WHAT TO PRODUCE: All of the listing should be returned as written, apart from any picture in it.

INPUT MATERIAL:
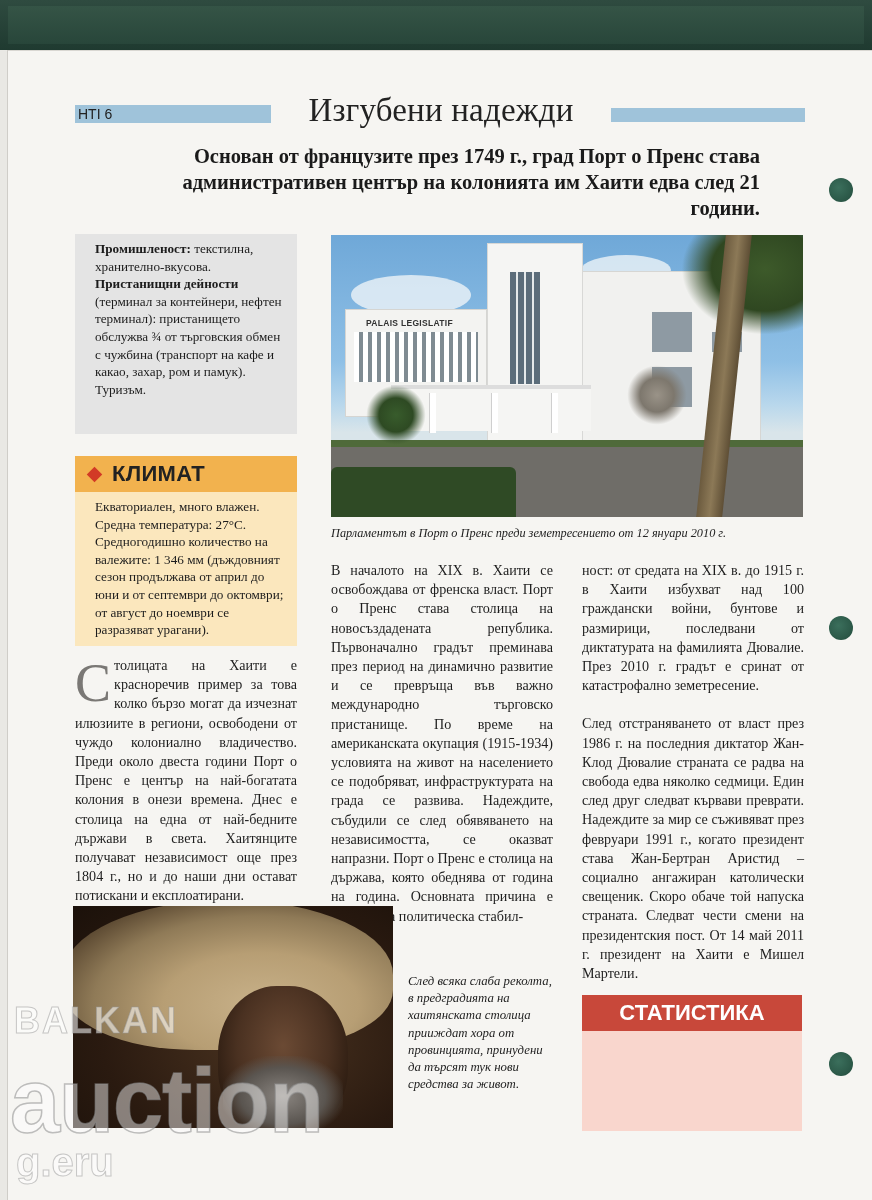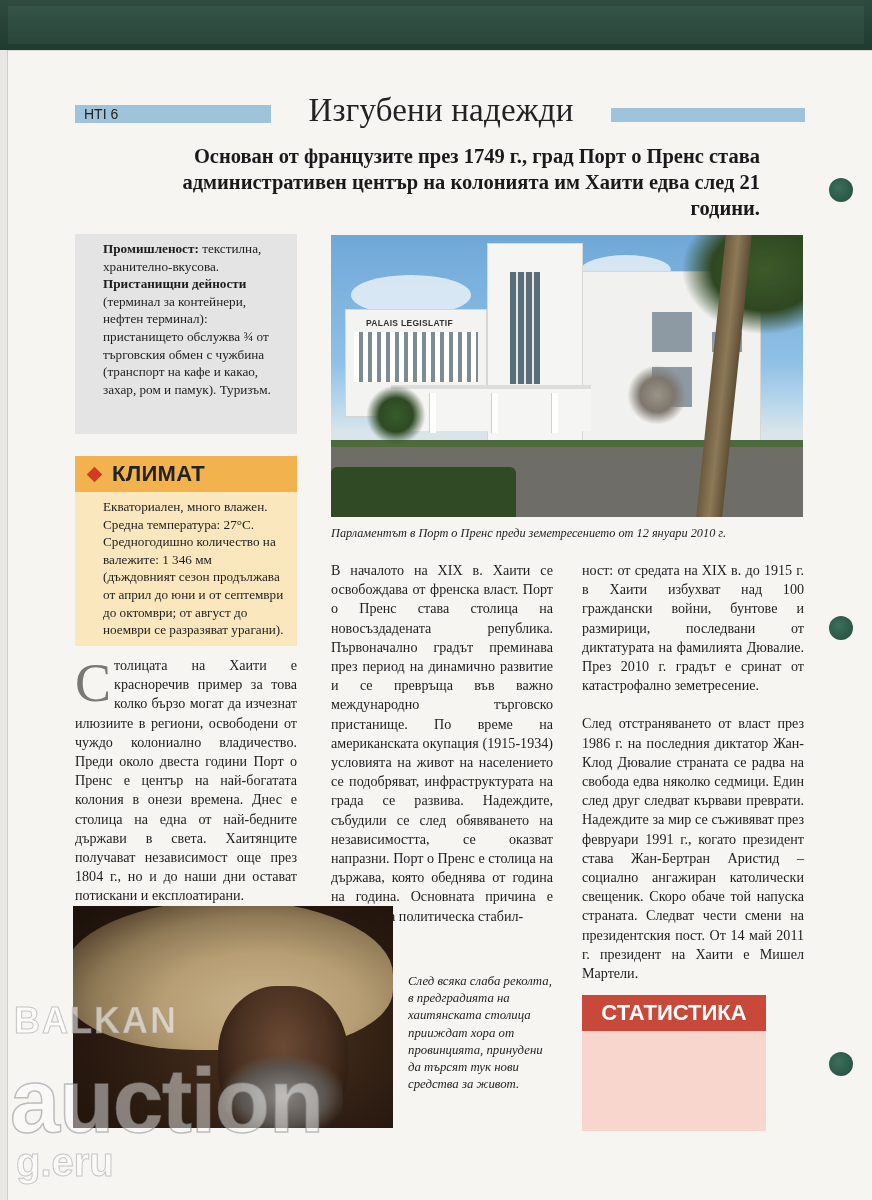--- a/index.html
+++ b/index.html
@@ -27,21 +27,21 @@
       position: absolute; left: 0; top: 50px; width: 8px; height: 1150px;
       background: #e9e8e4;
       border-right: 1px solid #cfcdc8;
     }
 
     
     .code-bar {
       position: absolute; left: 75px; top: 105px; width: 196px; height: 18px;
       background: #9fc3da;
       font-family: "Liberation Sans", sans-serif; font-size: 14px; color: #222;
-      padding-left: 9px; line-height: 18px;
+      padding-left: 3px; line-height: 18px;
     }
     .right-bar {
       position: absolute; left: 611px; top: 108px; width: 194px; height: 14px;
       background: #9fc3da;
     }
     .page-title {
       position: absolute; left: 276px; top: 92px; width: 330px; text-align: center;
       font-family: "Liberation Serif", serif; font-size: 33px; color: #222; font-weight: normal;
       letter-spacing: 0.2px;
     }
@@ -53,21 +53,21 @@
     
     .box {
       position: absolute; left: 75px; width: 222px;
       font-size: 13.2px; line-height: 17.6px;
     }
     .box .box-header {
       height: 36px; padding-left: 10px;
       font-family: "Liberation Sans", sans-serif; font-weight: bold;
       font-size: 22px; line-height: 36px; letter-spacing: 0.3px;
     }
-    .box .box-body { padding: 6px 10px 8px 28px; }
+    .box .box-body { padding: 6px 10px 8px 20px; }
     .econ { top: 234px; height: 200px; background: #e4e4e4; }
     .econ .box-header { background: #6c6c6c; color: #fff; padding-left: 10px; }
     .climate { top: 456px; height: 190px; background: #fbe7bd; }
     .climate .box-header { background: #f2b24e; color: #222; padding-left: 8px; display: flex; align-items: center; }
     .climate .diamond {
       display: inline-block; width: 11px; height: 11px; background: #d23a26;
       transform: rotate(45deg); margin: 0 12px 0 6px;
     }
     .b { font-weight: bold; }
 
@@ -152,21 +152,21 @@
     .beard {
       position: absolute; left: 150px; top: 150px; width: 120px; height: 80px;
       background: radial-gradient(ellipse, #8a8580 0%, #5a5550 50%, transparent 75%);
     }
     .portrait-caption {
       position: absolute; left: 408px; top: 973px; width: 150px;
       font-style: italic; font-size: 12.8px; line-height: 17.2px; color: #222;
     }
 
     
-    .stats { position: absolute; left: 582px; top: 995px; width: 184px; height: 136px; background: #f9d6cd; }
+    .stats { position: absolute; left: 582px; top: 995px; width: 220px; height: 136px; background: #f9d6cd; }
     .stats .box-header {
       height: 36px; background: #c8483a; color: #fff; text-align: center;
       font-family: "Liberation Sans", sans-serif; font-weight: bold; font-size: 22px; line-height: 36px;
     }
     .stats .box-body { padding: 6px 8px; font-size: 13.2px; line-height: 17px; }
 
     
     .hole { position: absolute; left: 829px; width: 24px; height: 24px; border-radius: 50%; background: radial-gradient(circle at 40% 40%, #3b6f5c, #234c3d); }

REPLY TO THE EXERCISE:
--- a/index.html
+++ b/index.html
@@ -27,21 +27,21 @@
       position: absolute; left: 0; top: 50px; width: 8px; height: 1150px;
       background: #e9e8e4;
       border-right: 1px solid #cfcdc8;
     }
 
     
     .code-bar {
       position: absolute; left: 75px; top: 105px; width: 196px; height: 18px;
       background: #9fc3da;
       font-family: "Liberation Sans", sans-serif; font-size: 14px; color: #222;
-      padding-left: 9px; line-height: 18px;
+      padding-left: 3px; line-height: 18px;
     }
     .right-bar {
       position: absolute; left: 611px; top: 108px; width: 194px; height: 14px;
       background: #9fc3da;
     }
     .page-title {
       position: absolute; left: 276px; top: 92px; width: 330px; text-align: center;
       font-family: "Liberation Serif", serif; font-size: 33px; color: #222; font-weight: normal;
       letter-spacing: 0.2px;
     }
@@ -53,21 +53,21 @@
     
     .box {
       position: absolute; left: 75px; width: 222px;
       font-size: 13.2px; line-height: 17.6px;
     }
     .box .box-header {
       height: 36px; padding-left: 10px;
       font-family: "Liberation Sans", sans-serif; font-weight: bold;
       font-size: 22px; line-height: 36px; letter-spacing: 0.3px;
     }
-    .box .box-body { padding: 6px 10px 8px 28px; }
+    .box .box-body { padding: 6px 10px 8px 20px; }
     .econ { top: 234px; height: 200px; background: #e4e4e4; }
     .econ .box-header { background: #6c6c6c; color: #fff; padding-left: 10px; }
     .climate { top: 456px; height: 190px; background: #fbe7bd; }
     .climate .box-header { background: #f2b24e; color: #222; padding-left: 8px; display: flex; align-items: center; }
     .climate .diamond {
       display: inline-block; width: 11px; height: 11px; background: #d23a26;
       transform: rotate(45deg); margin: 0 12px 0 6px;
     }
     .b { font-weight: bold; }
 
@@ -152,21 +152,21 @@
     .beard {
       position: absolute; left: 150px; top: 150px; width: 120px; height: 80px;
       background: radial-gradient(ellipse, #8a8580 0%, #5a5550 50%, transparent 75%);
     }
     .portrait-caption {
       position: absolute; left: 408px; top: 973px; width: 150px;
       font-style: italic; font-size: 12.8px; line-height: 17.2px; color: #222;
     }
 
     
-    .stats { position: absolute; left: 582px; top: 995px; width: 184px; height: 136px; background: #f9d6cd; }
+    .stats { position: absolute; left: 582px; top: 995px; width: 220px; height: 136px; background: #f9d6cd; }
     .stats .box-header {
       height: 36px; background: #c8483a; color: #fff; text-align: center;
       font-family: "Liberation Sans", sans-serif; font-weight: bold; font-size: 22px; line-height: 36px;
     }
     .stats .box-body { padding: 6px 8px; font-size: 13.2px; line-height: 17px; }
 
     
     .hole { position: absolute; left: 829px; width: 24px; height: 24px; border-radius: 50%; background: radial-gradient(circle at 40% 40%, #3b6f5c, #234c3d); }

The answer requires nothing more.